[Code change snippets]
*** Block opens ***
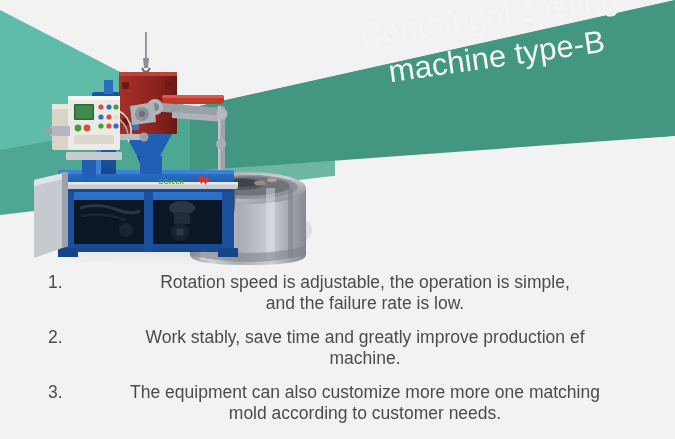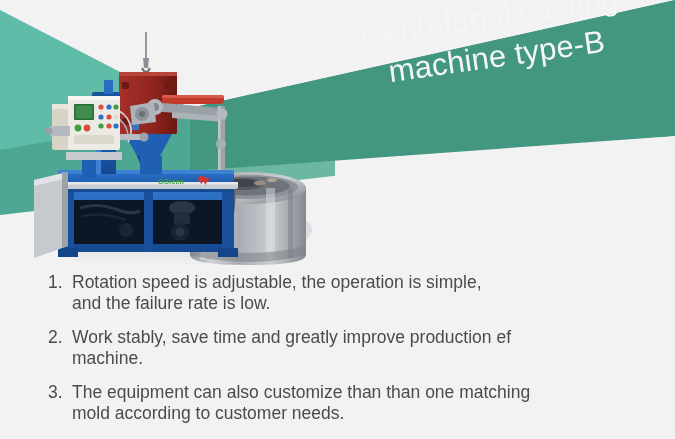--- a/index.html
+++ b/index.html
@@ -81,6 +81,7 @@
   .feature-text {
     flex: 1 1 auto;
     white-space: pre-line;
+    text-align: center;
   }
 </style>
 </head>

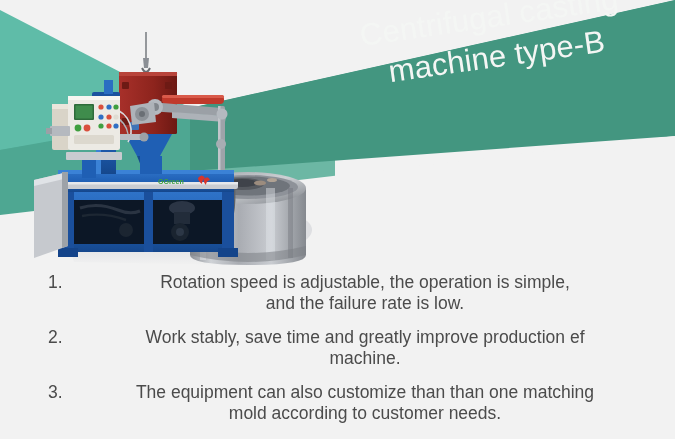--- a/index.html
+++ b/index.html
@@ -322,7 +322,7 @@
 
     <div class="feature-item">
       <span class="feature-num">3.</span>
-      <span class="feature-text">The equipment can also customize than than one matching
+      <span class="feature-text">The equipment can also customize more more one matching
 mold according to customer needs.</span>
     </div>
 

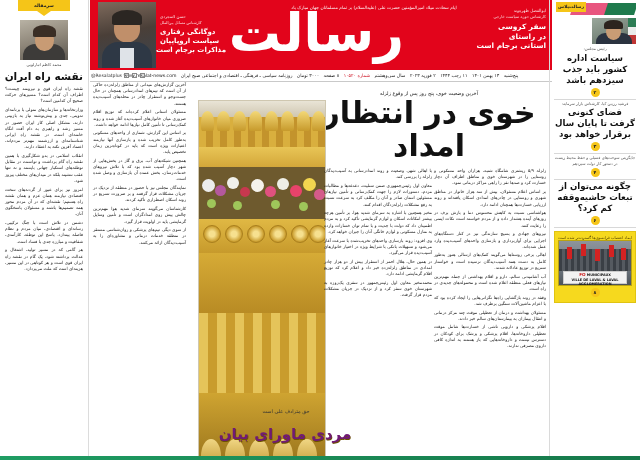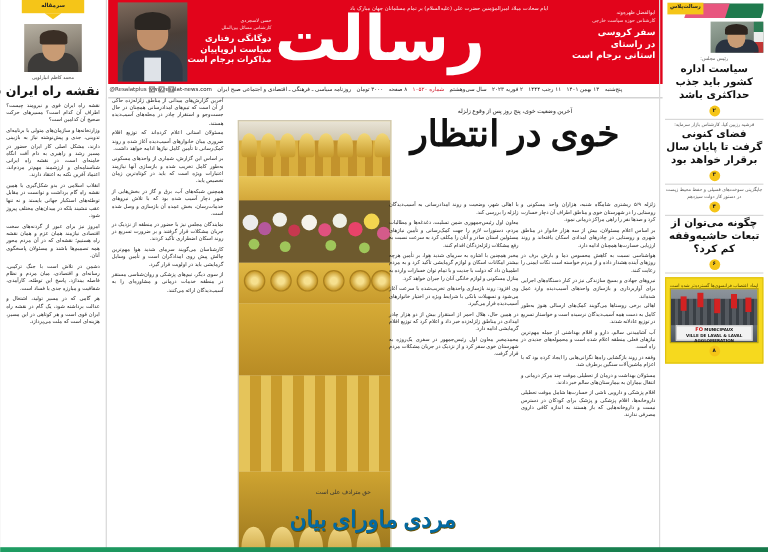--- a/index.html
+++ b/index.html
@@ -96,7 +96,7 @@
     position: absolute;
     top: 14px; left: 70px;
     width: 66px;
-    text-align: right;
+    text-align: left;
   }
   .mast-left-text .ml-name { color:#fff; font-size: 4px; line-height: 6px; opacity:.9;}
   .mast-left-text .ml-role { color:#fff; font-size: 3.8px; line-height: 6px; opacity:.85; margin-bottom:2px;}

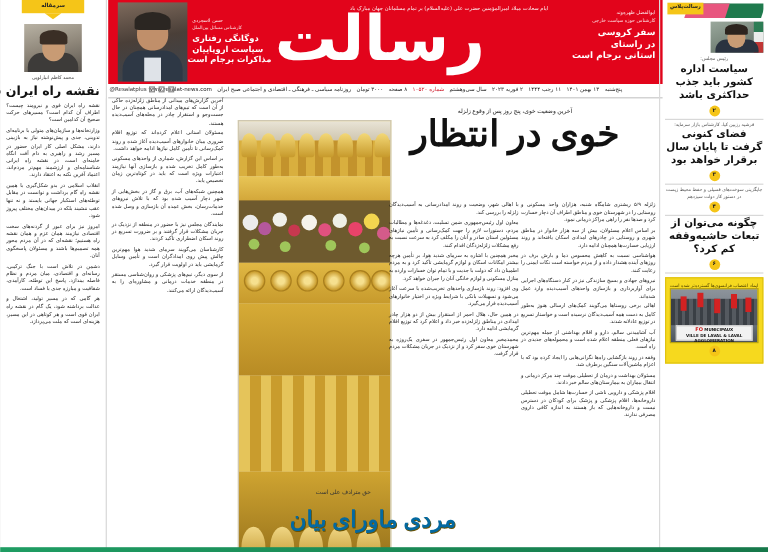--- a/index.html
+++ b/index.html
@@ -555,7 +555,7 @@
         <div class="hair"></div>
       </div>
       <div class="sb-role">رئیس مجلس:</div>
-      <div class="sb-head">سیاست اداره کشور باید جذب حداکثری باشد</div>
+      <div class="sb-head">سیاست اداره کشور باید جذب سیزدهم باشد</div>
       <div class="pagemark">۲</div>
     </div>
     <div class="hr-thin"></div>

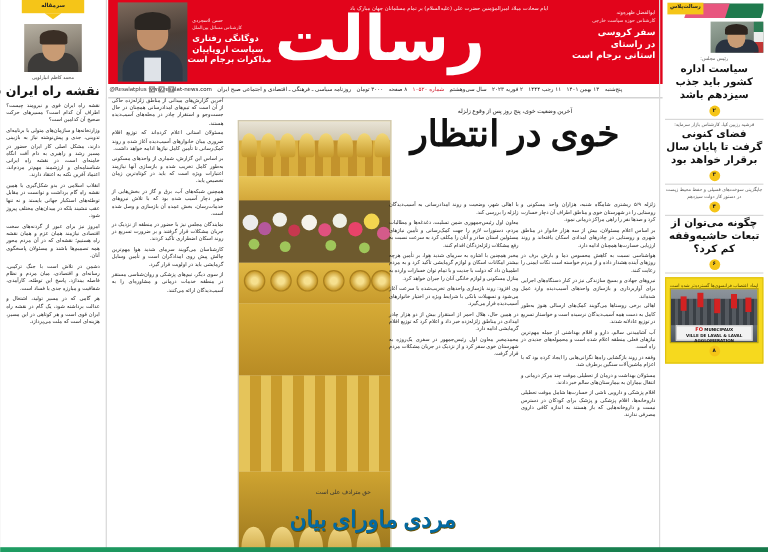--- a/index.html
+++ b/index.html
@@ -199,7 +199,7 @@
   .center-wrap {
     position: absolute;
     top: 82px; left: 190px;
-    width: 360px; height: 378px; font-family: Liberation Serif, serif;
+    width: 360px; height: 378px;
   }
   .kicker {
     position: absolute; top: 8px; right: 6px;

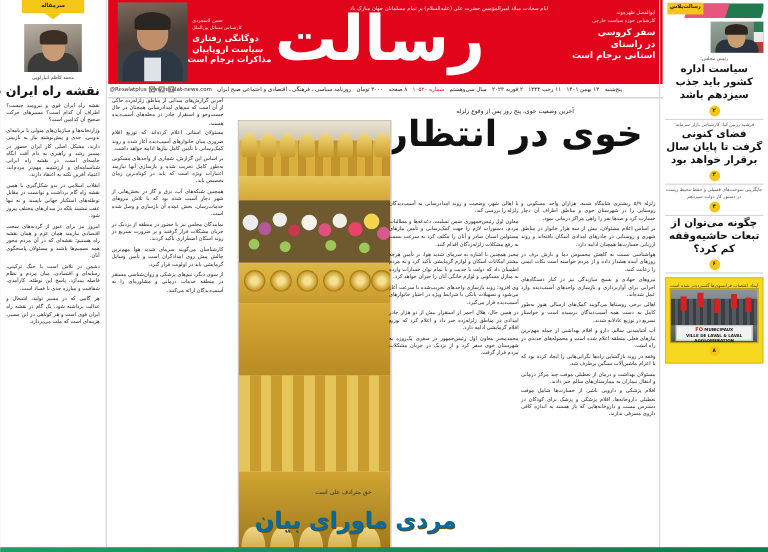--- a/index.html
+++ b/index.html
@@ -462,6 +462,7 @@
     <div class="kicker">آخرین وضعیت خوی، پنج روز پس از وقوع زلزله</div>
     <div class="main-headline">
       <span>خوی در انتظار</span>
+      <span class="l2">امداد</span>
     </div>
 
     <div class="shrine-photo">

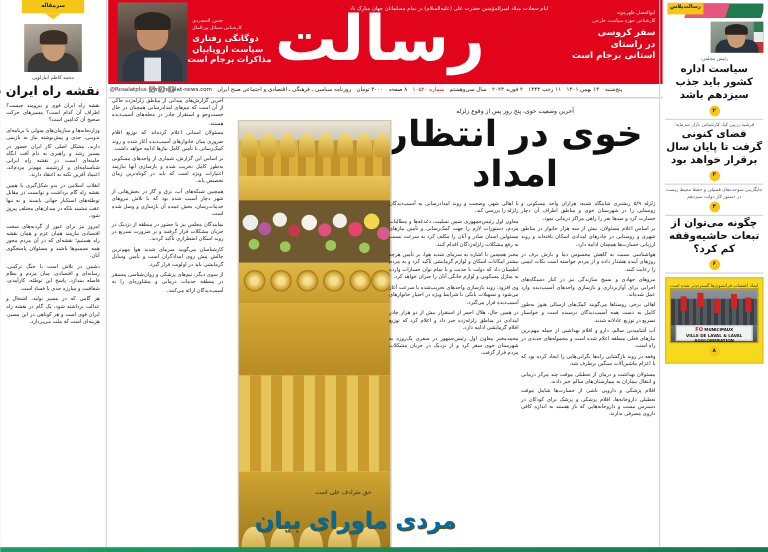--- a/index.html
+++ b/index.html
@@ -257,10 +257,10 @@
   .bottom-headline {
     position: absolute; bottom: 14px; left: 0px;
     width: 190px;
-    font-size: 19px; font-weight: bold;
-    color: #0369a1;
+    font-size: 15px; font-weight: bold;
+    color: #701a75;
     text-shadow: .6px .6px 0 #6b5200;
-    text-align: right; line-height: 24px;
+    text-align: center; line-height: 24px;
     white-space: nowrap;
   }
*** Block closes ***
HOW TO COMPLETE THIS TASK: Each line above where the word "اداره" occurs should be copied out.

EXERCISE RESULT:
-      <div class="sb-head">سیاست اداره کشور باید جذب حداکثری باشد</div>
+      <div class="sb-head">سیاست اداره کشور باید جذب سیزدهم باشد</div>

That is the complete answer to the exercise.